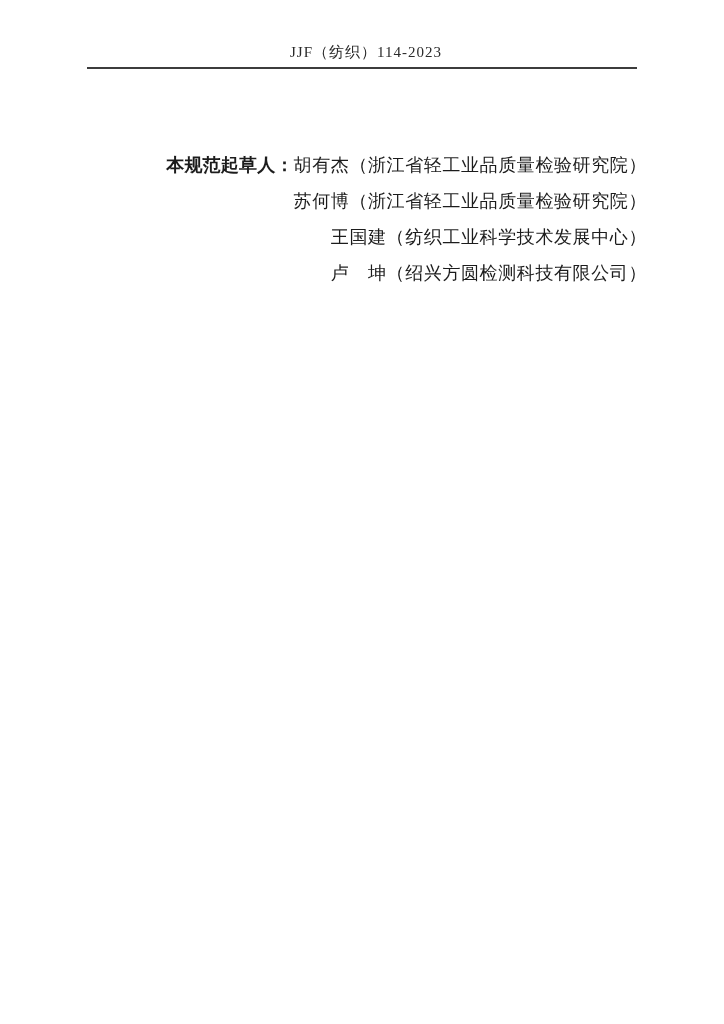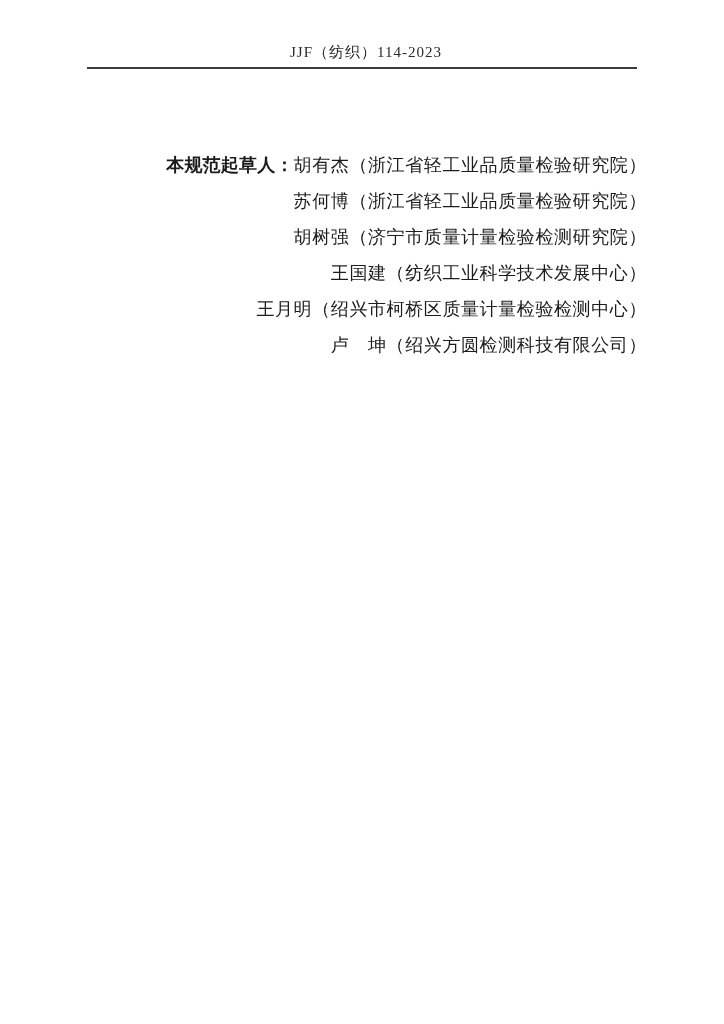--- a/index.html
+++ b/index.html
@@ -62,19 +62,17 @@
 
   <div class="header-text">JJF（纺织）114-2023</div>
 
   <div class="header-rule"></div>
 
   <div class="drafters">
     <div class="row">
       <span class="drafters-label">本规范起草人：</span><span>胡有杰（浙江省轻工业品质量检验研究院）</span>
     </div>
     <div class="row indent">苏何博（浙江省轻工业品质量检验研究院）</div>
-    <div class="row indent">胡树强（济宁市质量计量检验检测研究院）</div>
     <div class="row indent">王国建（纺织工业科学技术发展中心）</div>
-    <div class="row indent">王月明（绍兴市柯桥区质量计量检验检测中心）</div>
     <div class="row indent">卢　坤（绍兴方圆检测科技有限公司）</div>
   </div>
 
 </div>
 
 </body></html>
__________
Try it >>
Exact copy, no pictures: return the entries word for word.

Completed exercise >>
--- a/index.html
+++ b/index.html
@@ -62,19 +62,17 @@
 
   <div class="header-text">JJF（纺织）114-2023</div>
 
   <div class="header-rule"></div>
 
   <div class="drafters">
     <div class="row">
       <span class="drafters-label">本规范起草人：</span><span>胡有杰（浙江省轻工业品质量检验研究院）</span>
     </div>
     <div class="row indent">苏何博（浙江省轻工业品质量检验研究院）</div>
-    <div class="row indent">胡树强（济宁市质量计量检验检测研究院）</div>
     <div class="row indent">王国建（纺织工业科学技术发展中心）</div>
-    <div class="row indent">王月明（绍兴市柯桥区质量计量检验检测中心）</div>
     <div class="row indent">卢　坤（绍兴方圆检测科技有限公司）</div>
   </div>
 
 </div>
 
 </body></html>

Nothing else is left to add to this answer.